Got home after work, sat down on my couch, caught a glimpse of something in the corner of my eye. Turn towards the love seat and see a squirrel sitting on top of it. Look behind the love seat and see that my air conditioner side paneling was torn to shreds and all over the floor.
Chased the squirrel out and made better side paneling, but the squirrels never stopped trying to get in. It was horrible hearing them scratching and gnawing. My landlord tried putting up some wire fencing around the window hoping to prevent them from getting in. Instead, they would manage to get in and then forget how to get out. So they would be trapped between the wiring and my A/C, panicking and gnawing at the window sill and I’d feel bad for them and despise them at the same time. This went on for a long time and I now hate squirrels and window A/C units.
My friends printed and framed a particularly good photo of one of those squirrels attempting to get in. And bought me a squirrel throw pillow.
Should’ve Waited 30 Minutes
We went on vacation for three weeks, driving across the country. I told the now-ex, “Let’s turn the water off.”
“No, we can’t, I’m running a load of dishes.”
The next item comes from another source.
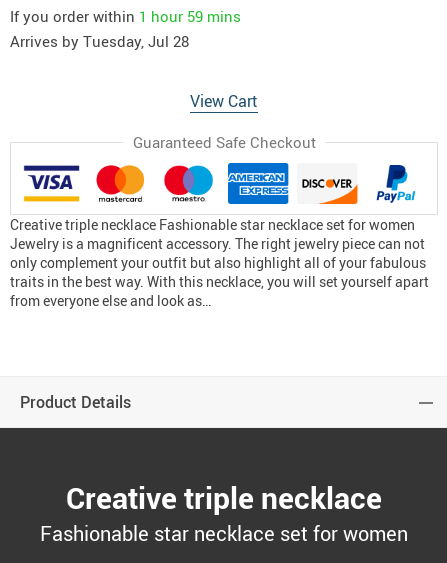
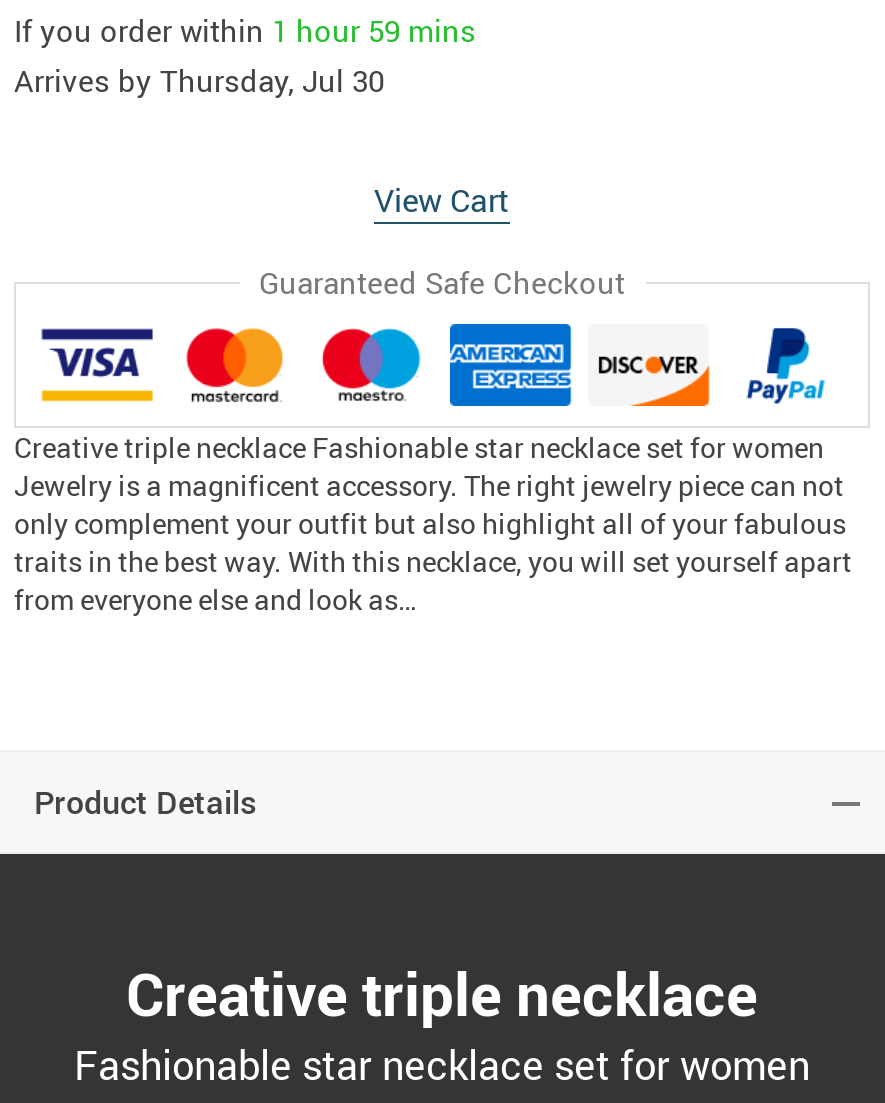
- Arrives by Tuesday, Jul 28
+ Arrives by Thursday, Jul 30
“Shoot, honey, we can wait 30 minutes for them to finish.”
“No! We have to leave.”
When I came home, the door wouldn’t open. Turns out, the icemaker water control solenoid decided that it had been working for too long, and stopped holding the water back. There was mold everywhere. Everything in the house went into the trash—clothes, bedding, furniture, etc. They took up all the flooring down to the slab, and the bottom four feet of drywall, down to the studs. It was a six-month rehab job.
A Frightening Realization
I go to turn on the light and… nothing. The electricity is off. Go to the electricity box outside and turn it on and go back inside: The house has been cleared out of all valuable things. I hear a whirring sound and realize it’s the old VCR video tape rewinder rewinding the videotape. I put it in in the morning as I left home with my baby son. And then it dawns on me: that tape only takes about three minutes to rewind… The burglars must have turned off the electricity seconds after I left home with my baby in the morning. They were watching me leave from inside the garden…
Fever Delusions
I was 13 and came home from school. My mother was walking around the house without clothes and delirious. Randomly picking objects up and dropping them. Calling me by a name that wasn’t mine. I called 9-1-1 and a neighbor.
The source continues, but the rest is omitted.